Thanjavur suffered, in addition to the common disasters of the Carnatic, from its Raja Raja’s military weakness. The British bullied and cajoled the Nawab, and the Nawab bullied the Raja. The Nawab asserted a vague suzerainty over the Raja, from whom he demanded tribute. The Raja evaded paying it as long and ass often as he could. Ultimately, the Nawab resolved to seize Thanjavur, which would prove a rich source of income for him. It was this which led to that celebrated incident in the history of Madras, the arrest of the Governor, Lord Pigot, by some members of his own council and his subsequent death. Pigot, whom the Raja had bribed, with stood the Nawab’s clamour for Thanjavur. The Nawab, who knew the price of every Briton who haunted his durbar, had bribed many members of the Governor’s Council, and these persons went to the extreme length of arresting their own Governor.

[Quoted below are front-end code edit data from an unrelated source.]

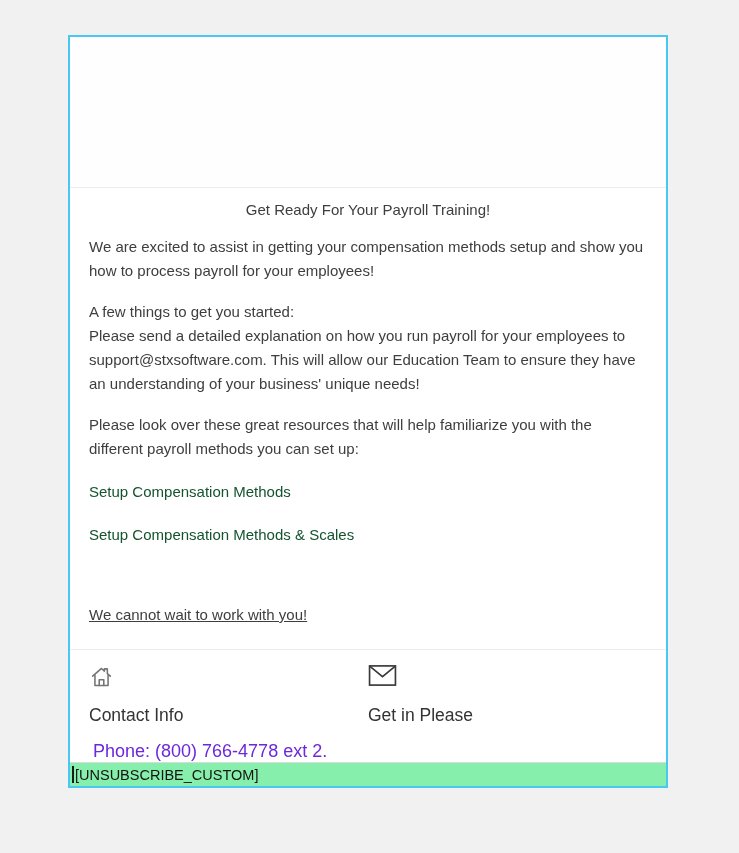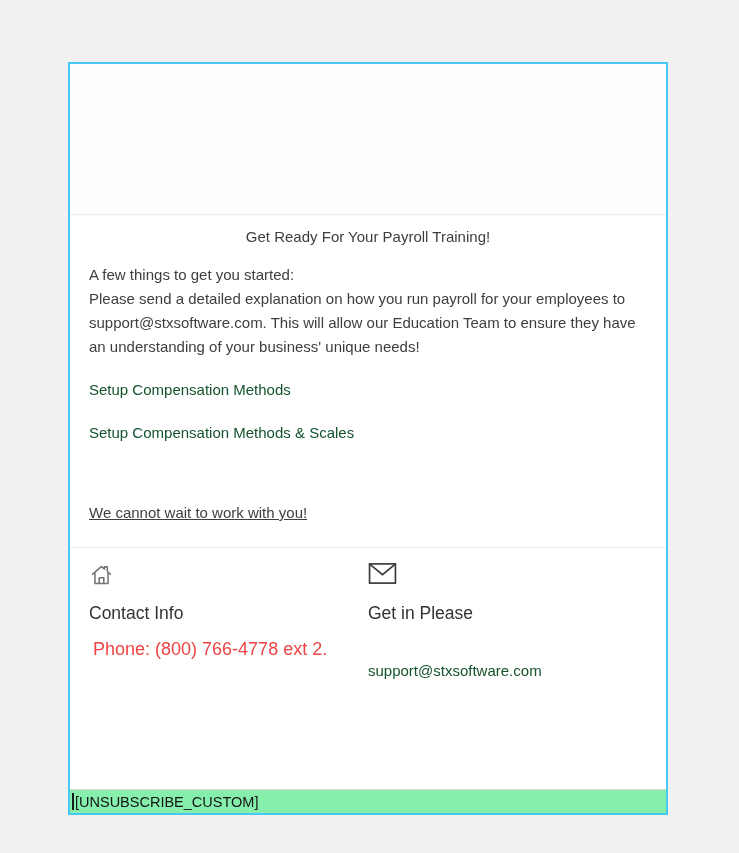--- a/index.html
+++ b/index.html
@@ -11,7 +11,7 @@
     -webkit-font-smoothing:antialiased;
   }
   .email-frame{
-    position:absolute;left:68px;top:62px;
+    position:absolute;left:68px;top:35px;
     width:596px;height:749px;
     background:#ffffff;
     border:2px solid #48c8f2;

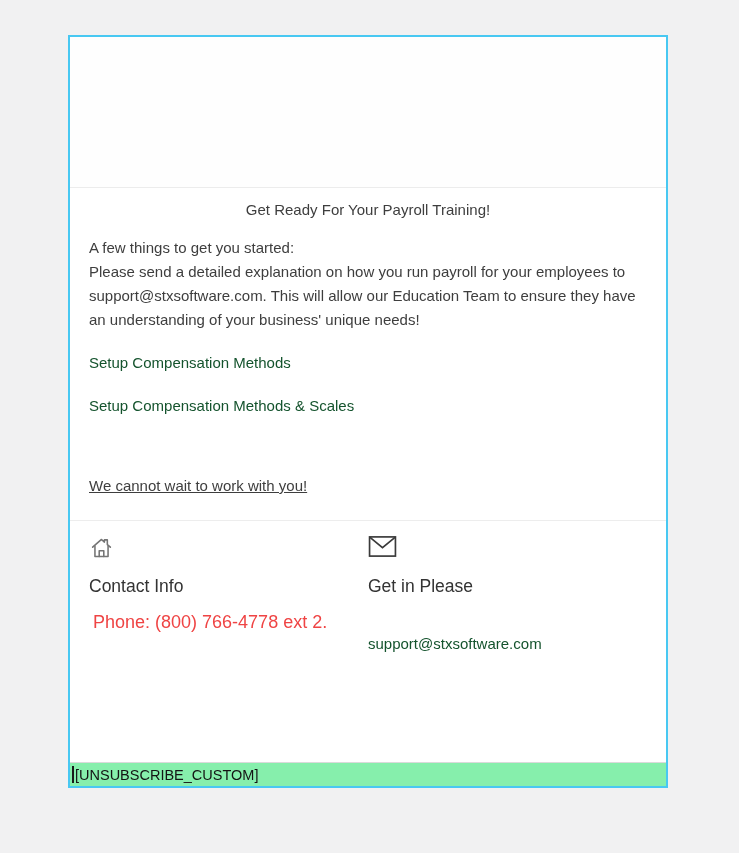--- a/index.html
+++ b/index.html
@@ -91,6 +91,7 @@
   <div class="content">
     <h1 class="title">Get Ready For Your Payroll Training!</h1>
 
+    <p>We are excited to assist in getting your compensation methods setup and show you how to process payroll for your employees!</p>
 
     <p class="para2">A few things to get you started:
 Please send a detailed explanation on how you run payroll for your employees to support@stxsoftware.com.  This will allow our Education Team to ensure they have an understanding of your business' unique needs!</p>

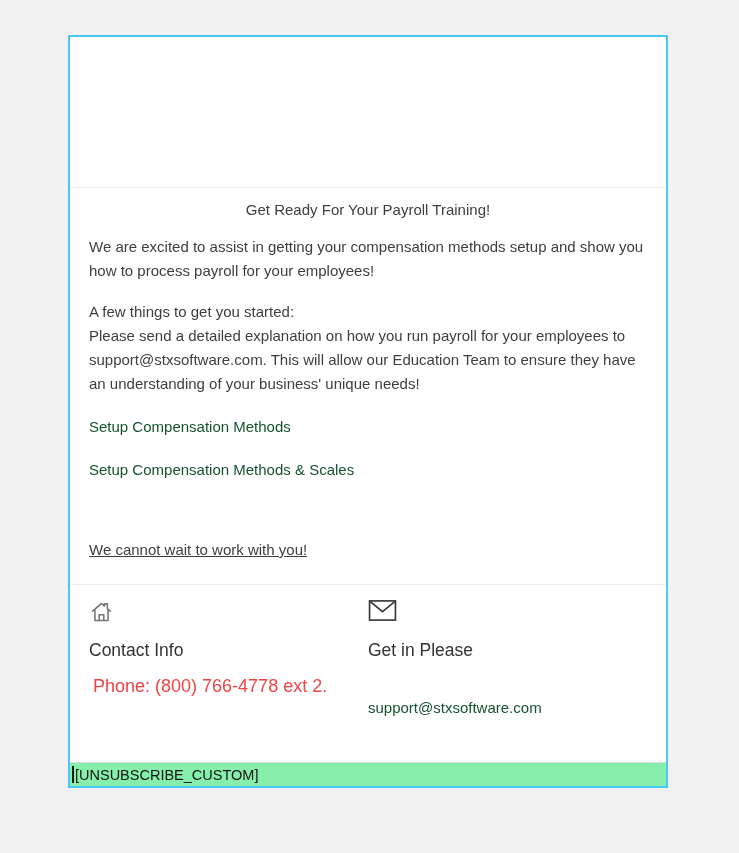--- a/index.html
+++ b/index.html
@@ -96,6 +96,7 @@
     <p class="para2">A few things to get you started:
 Please send a detailed explanation on how you run payroll for your employees to support@stxsoftware.com.  This will allow our Education Team to ensure they have an understanding of your business' unique needs!</p>
 
+    <p class="para3">Please look over these great resources that will help familiarize you with the different payroll methods you can set up:</p>
 
     <p class="linkline"><a class="blue-link" href="#">Setup Compensation Methods</a></p>
 

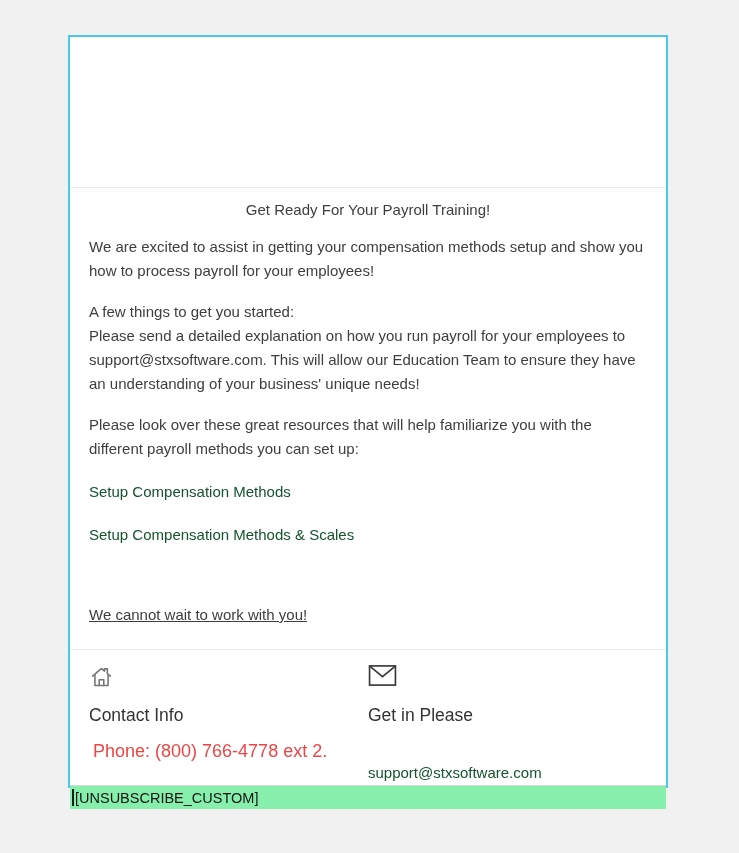--- a/index.html
+++ b/index.html
@@ -57,7 +57,7 @@
     margin:15px 0 0 0;line-height:20px;
   }
   .phone{
-    font-size:18px;color:#ef4444;
+    font-size:18px;color:#6d28d9;
     margin:15px 0 0 0;padding-left:4px;line-height:22px;
   }
   .touch-text{

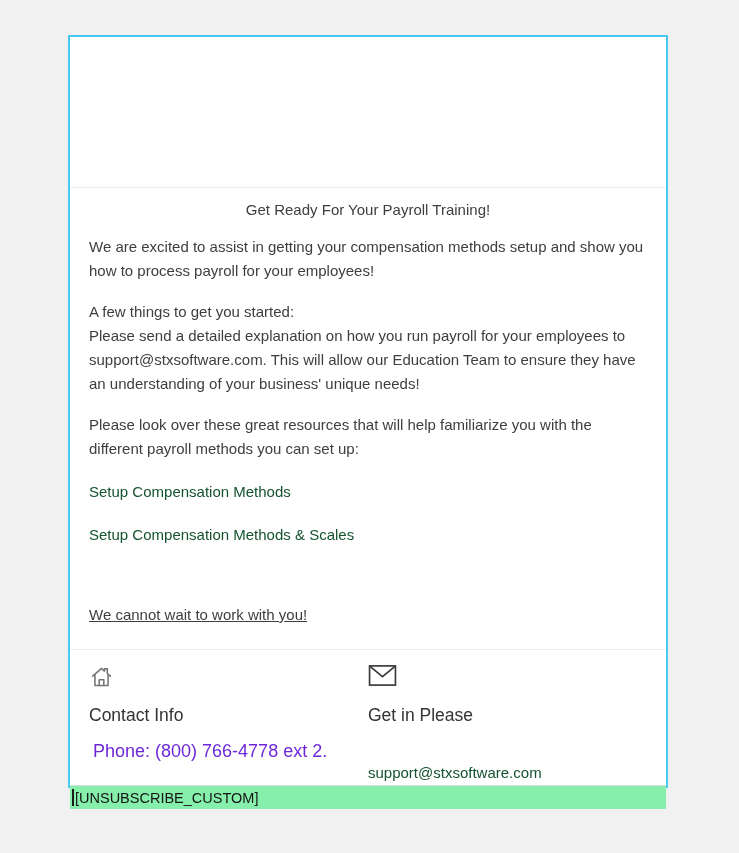--- a/index.html
+++ b/index.html
@@ -130,7 +130,6 @@
       </span>
       <h2>Get in Please</h2>
       <p class="touch-text"><br>
-        <a class="blue-link" href="#">support@stxsoftware.com</a>
       </p>
     </div>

Ultimately, the Nawab had to disgorge Thanjavur and, still later; in 1801 the British possessed themselves of both the Carnatic and Thanjavur, pensioning off Nawab and Raja.
“Powney” Narayana Pillai, who befriended Pachaiyappa’s family and was responsible for launching him on his career of commercial and financial success, was a dubash. According to Henry Love the author of Vestiges of Old Madras, this word derives from Hindustani ‘dobashi’, a man of two languages, an interpreter or a broker. The British did not know the local languages, and the Indians did not know the local languages, and the Indians did not know English, at least to begin with. An interpreter was necessary in any commercial transaction between the two peoples. Starting as just an interpreter, the dubash gradually became a broker, one who looked after the commercial interests of his European master and was paid for doing so.
The institution dates virtually from the beginning of Madras history. As early as 1686, a Fort St.George Consultation refers to ‘the Chief Dubass’. Nearly every European had his dubash, including the Governor and also the Company in its official capacity. The dubash was a vital element in the commerce and trade of the times.
Thomas Powney, a ‘free merchant’, or a British trader who was not in the Company’s employ and carried on his activities under license from it, belonged to a family that had been connected with Madras since early in the eighteenth century. The first member of the family to appear in the Madras records is John Powney (1683-1740), a sailor. Thomas came to India as a ‘free merchant’ in 1750. He was Mayor of Madras in 1764. He was living in the fort in 1772 and appears in the Madras records twice; in 1775 as one of the merchants who petitioned the Government for a regular postal sitting in the jury at the inquest on Lord Pigot, following his sensational arrest. It is clear that Thomas Powney was a leading merchant in Madras at the time.
Narayana Pillai found employment for Pachaiyappa, then fast developing into a shrewd, but never dishonest, commercial agent under one Nicholas, another ‘free merchant’, as dubash. The employer might be Norton Nicholas, who is known in 1754 to have been trading from Madras. He used to travel frequently in the southern districts for goods to export to Britain. The young dubash made a small fortune in the course of this business. He entrusted it to Narayana Pillai, his benefactor. Even at this young age he devoted a part of his earnings to religious charity.